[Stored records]
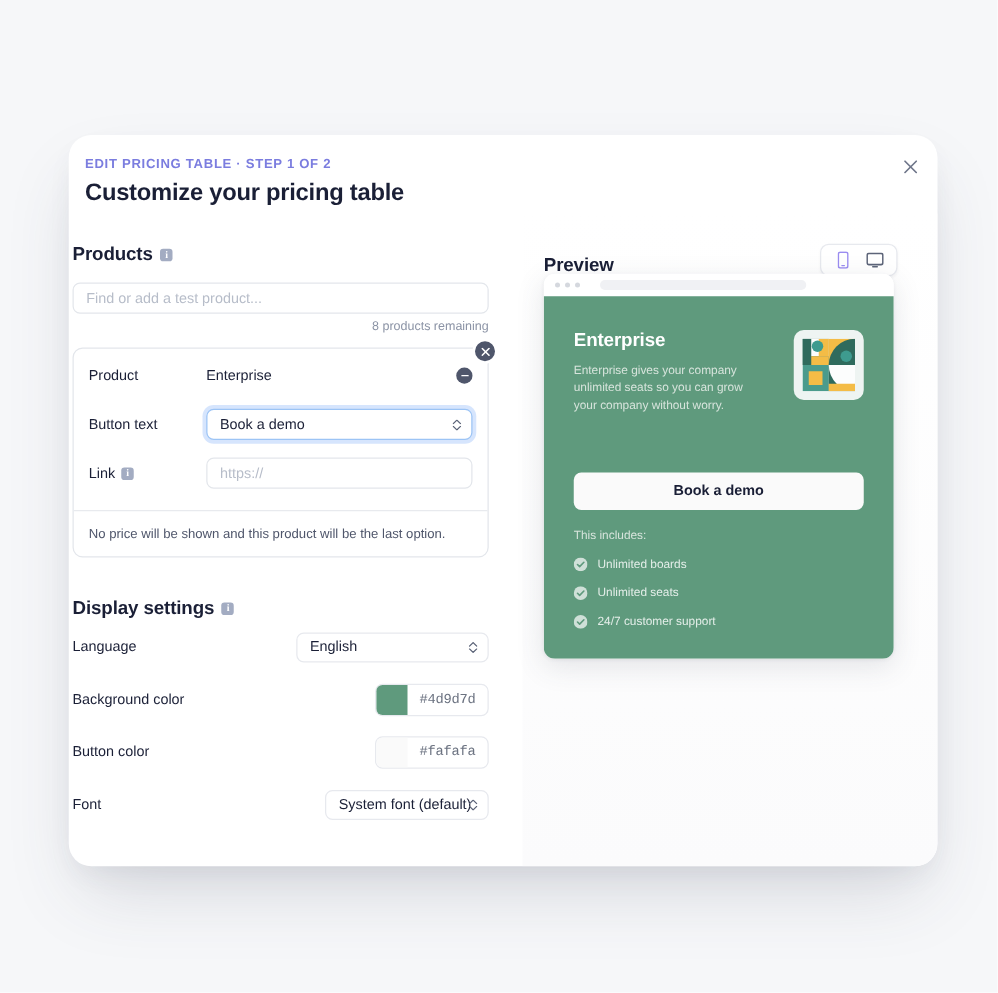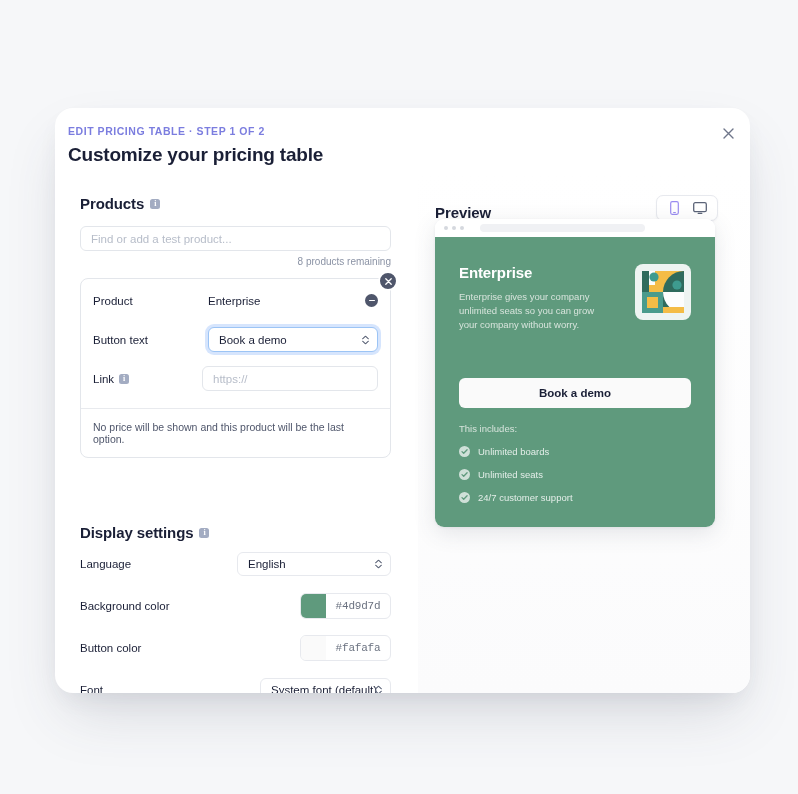--- a/index.html
+++ b/index.html
@@ -73,7 +73,7 @@
   
   .left-pane {
     width: 363px;
-    padding: 0 0 0 25px;
+    padding: 0 0 0 3px;
     box-sizing: border-box;
     position: relative;
     overflow: hidden;

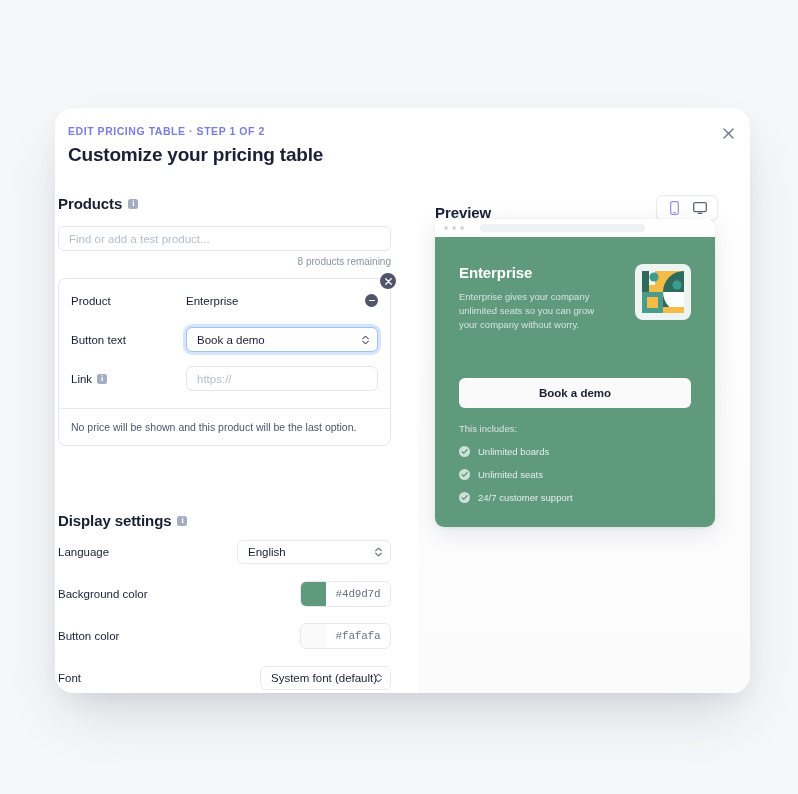--- a/index.html
+++ b/index.html
@@ -150,7 +150,7 @@
   .pc-label {
     font-size: 11.5px;
     color: #1a1f36;
-    width: 115px;
+    width: 94px;
     display: flex;
     align-items: center;
     gap: 5px;

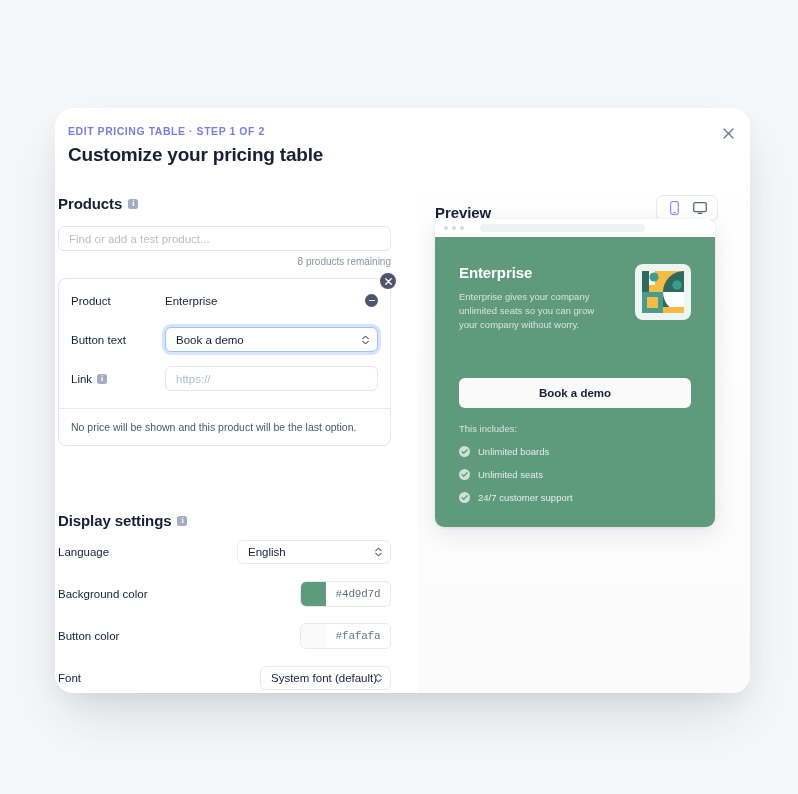--- a/index.html
+++ b/index.html
@@ -248,7 +248,7 @@
   }
 
   
-  .display-title { margin-top: 66px; }
+  .display-title { margin-top: 32px; }
 
   .ds-row {
     display: flex;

> **WHAT THE TASK REQUIRES**
A word-for-word copy of the lines from the one containing "align-items: center;" through the last line of the records is what is wanted, without pictures and without any other line.

> **RESULT**
     align-items: center;
     gap: 5px;

--- a/index.html
+++ b/index.html
@@ -248,7 +248,7 @@
   }
 
   
-  .display-title { margin-top: 66px; }
+  .display-title { margin-top: 32px; }
 
   .ds-row {
     display: flex;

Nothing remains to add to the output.